*** Begin section ***

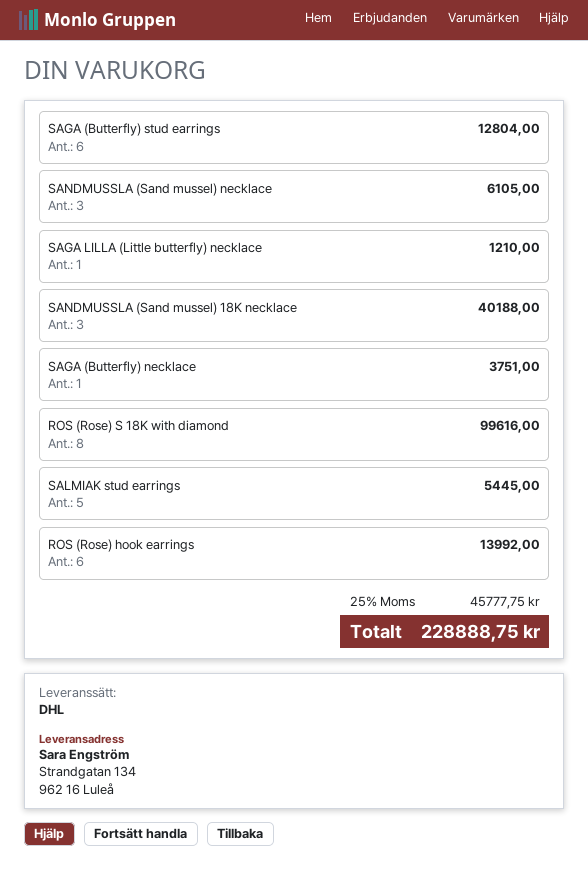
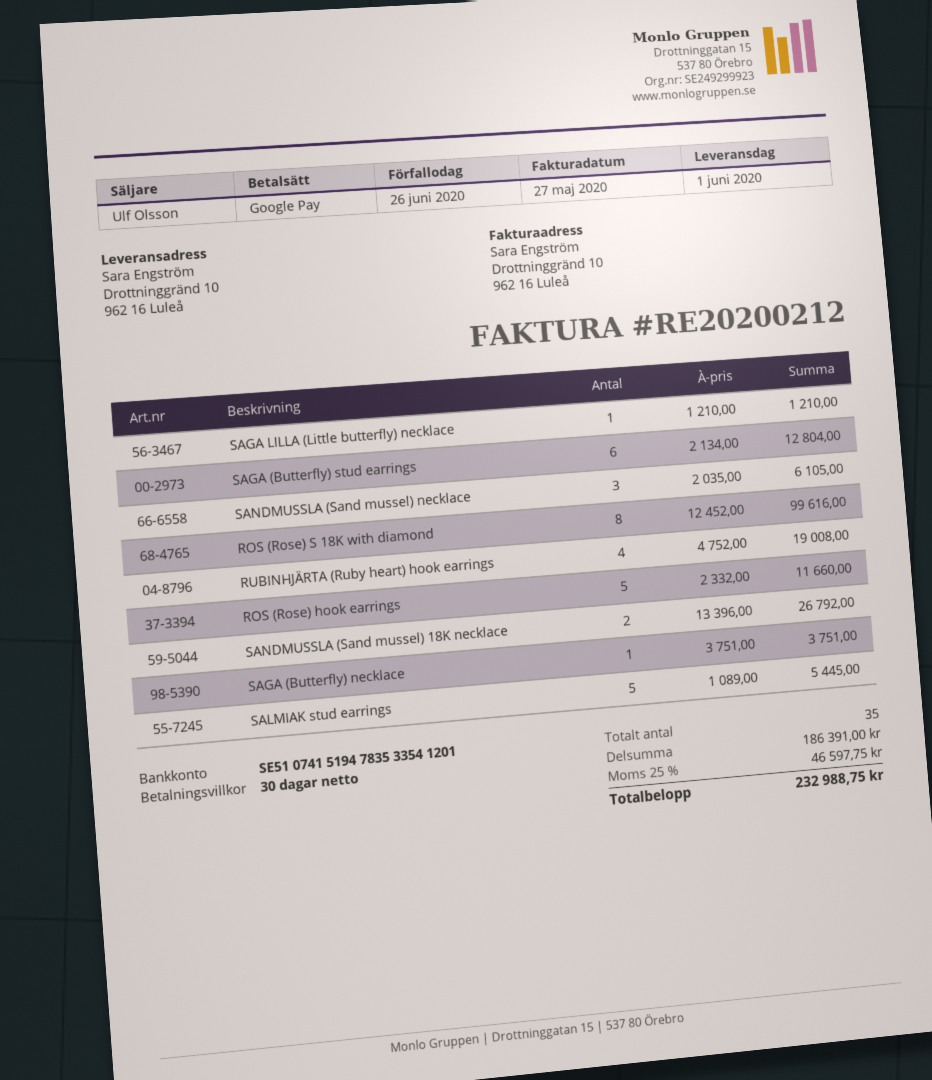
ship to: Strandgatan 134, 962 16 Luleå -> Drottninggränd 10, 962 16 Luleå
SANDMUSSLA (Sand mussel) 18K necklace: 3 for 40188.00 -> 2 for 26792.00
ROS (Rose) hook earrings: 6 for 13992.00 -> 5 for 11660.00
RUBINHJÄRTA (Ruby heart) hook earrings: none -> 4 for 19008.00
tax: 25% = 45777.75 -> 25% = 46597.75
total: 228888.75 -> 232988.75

*** End section ***

• **About this exercise**: Precisely the line with "ROS (Rose) hook" and the lines after it, up to the last line of the entries above, are to be reproduced, and nothing more.

• **Written response**:
ROS (Rose) hook earrings: 6 for 13992.00 -> 5 for 11660.00
RUBINHJÄRTA (Ruby heart) hook earrings: none -> 4 for 19008.00
tax: 25% = 45777.75 -> 25% = 46597.75
total: 228888.75 -> 232988.75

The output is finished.